Monday, August 21, 2017

Bad dilution claims are so common that they aren't "exceptional" for fee-shifting, court rules

Parks, LLC v. Tyson Foods, Inc., 2017 WL 3534993, No. 15-cv-00946 (E.D. Pa. Aug. 17, 2017)

Tyson sought attorneys’ fees in this Lanham Act case after its summary judgment victory was affirmed by the Third Circuit. The court found that this was not an exceptional case meriting an award of fees, despite the novelty of Parks’ main legal theories.

There was an unusual degree of discovery trouble in the case, but not because of “wasteful procedural maneuvers” or “dilatory tactics.” Instead, the parties just didn’t seem to understand each other’s claims or to work collaboratively at discovery; this didn’t mean that one side litigated the case in an unreasonable manner.

Tyson argued that all three of Parks’ Lanham Act theories—false advertising, false association, and trademark dilution—were frivolous, but the court disagreed. The primary claims were for false advertising and false association. The first theory was that Tyson’s use of the name “Park’s Finest” was false, or at least misleading, because it conveyed to consumers that Tyson was selling Parks’s finest product. From early on, the evident problem was that this seemed to simply duplicate the false association claim.  But that didn’t weigh against a fee award, because “at the time Parks brought the claim, there was little case law—particularly in this circuit—addressing the dividing line between claims of false advertising and claims of false association.”  On appeal, the Third Circuit also noted that this case offered an opportunity to “clarify” what it had never before directly held about that line.  “Given the state of the governing law at the time this case was filed, Parks’s decision to attempt a claim under the banner of false advertising was not ‘unreasonable.’”

Anyway, the collapse of theory one into theory two (false association) meant that the merits were the same as to both, and the false association claim was not so “exceptionally meritless” as to warrant fee shifting.
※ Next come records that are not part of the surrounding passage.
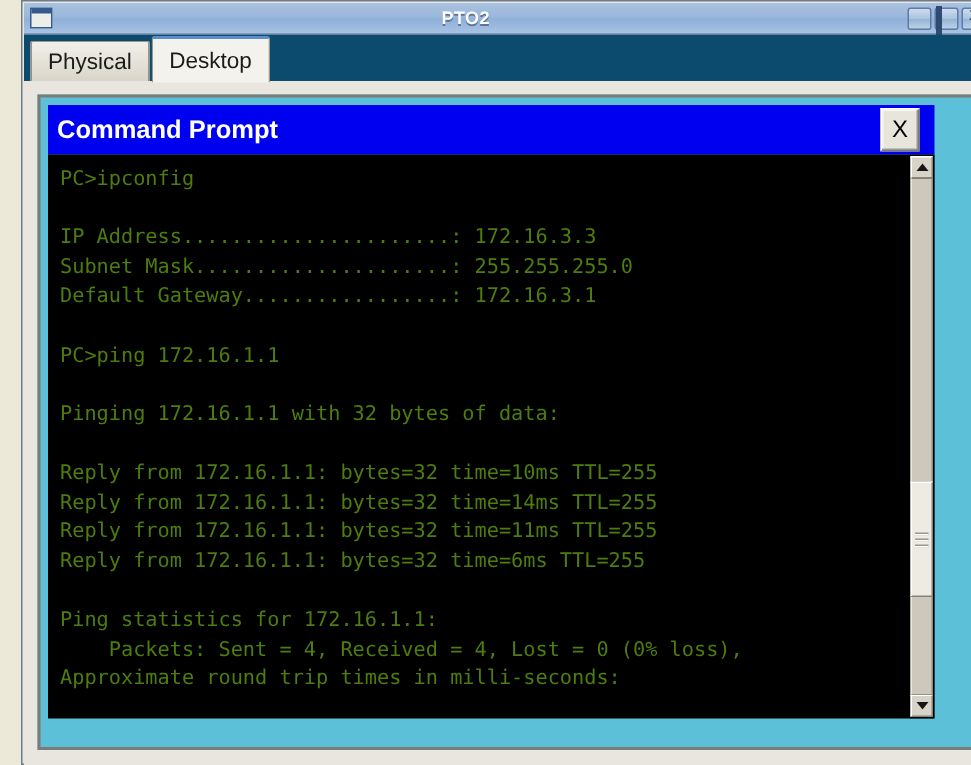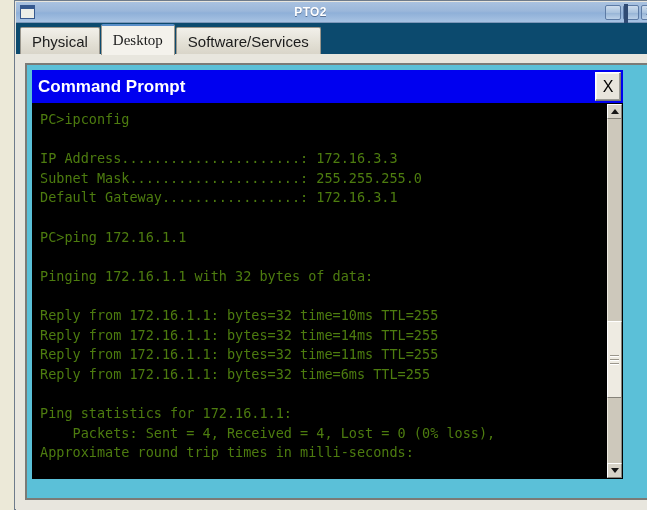--- a/index.html
+++ b/index.html
@@ -108,7 +108,6 @@
     border-color: #9a968c;
     border-top: 2px solid #5b8fc9;
     z-index: 3;
-    font-family: Liberation Serif, serif;
   }
   .tab-filler {
     flex: 1;

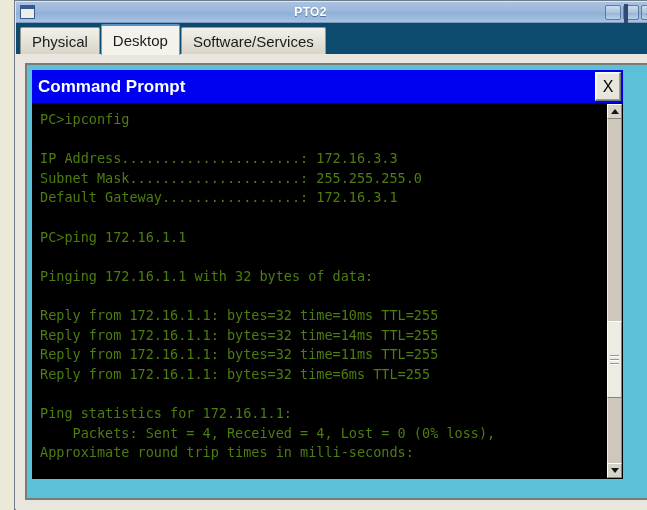--- a/index.html
+++ b/index.html
@@ -293,9 +293,6 @@
       </div>
     <div class="tab active">
         <span>Desktop</span>
-      </div>
-    <div class="tab">
-        <span>Software/Services</span>
       </div>
     <div class="tab-filler"></div>
   </div>

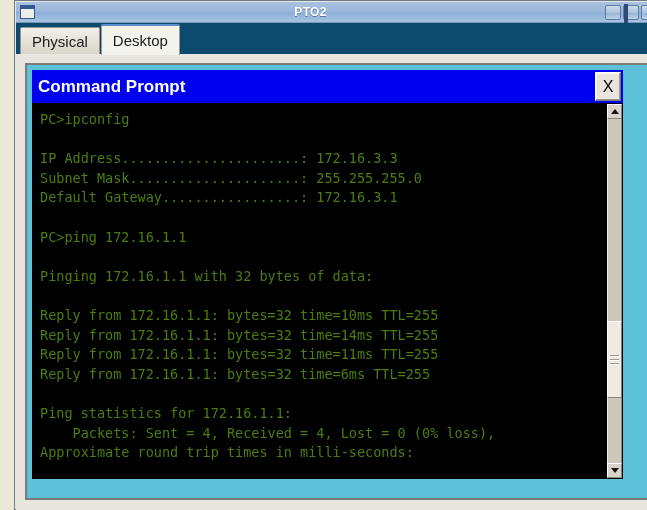--- a/index.html
+++ b/index.html
@@ -150,7 +150,7 @@
     justify-content: space-between;
     box-sizing: border-box;
     padding-left: 6px;
-    padding-right: 2px;
+    padding-right: 10px;
     flex: none;
   }
   .cmd-title {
But really, this case was about failed proof: the Parks name “once enjoyed widespread recognition” as a result of an ad campaign that was at one time “ubiquitous and long-running,” so much so that the appellate judges recalled it at oral argument.  That recognition, it appeared, no longer existed, but this past glory “differentiates this case from the mine-run of frivolous trademark infringement suits brought by plaintiffs who seek to prevent others from infringing on marks that do not and have never had the sort of recognition in the marketplace that would entitle them to protection.” The similarity of the parties’ marks and goods also made the suit potentially meritorious.  “Even now, Tyson perhaps does not appreciate how close it may have come to a different result in this case.… A properly-designed survey (and perhaps a bit more modesty in the geographic area Parks sought to protect) might have changed the course of this case.”

As for Parks’s claim for trademark dilution, which was voluntarily withdrawn at summary judgment, it “had little chance of success from the start,” but a fee award isn’t about how great the disparity was between the parties’ positions—it’s about whether the present case “stands out from others.”  And dilution claims are commonly “tacked on to claims for trademark infringement or false association,” despite the rarity of true fame; as a result, “the vast majority of attempted dilution claims not only fail, but had very little chance of ever succeeding.”  Fees could be available for some non-meritorious dilution claims, but in light of the Parks name’s former strength, “the company’s attempt to characterize its mark as ‘famous’ is not so different from numerous other plaintiffs that have tried the same thing, despite having hardly any chance of being considered alongside that pantheon of truly famous marks.” [Urgh.]


Parks’s motivation, though not dispositive, also seemed legitimate to the court: Parks “genuinely viewed Tyson’s use of the name ‘Park’s Finest’ as an existential threat—a potential final blow to the once-prominent company, inflicted by a competitor that, by revenue, is approximately four thousand times its size.” Parks’ good faith was relevant, and also weighed against a fee shift.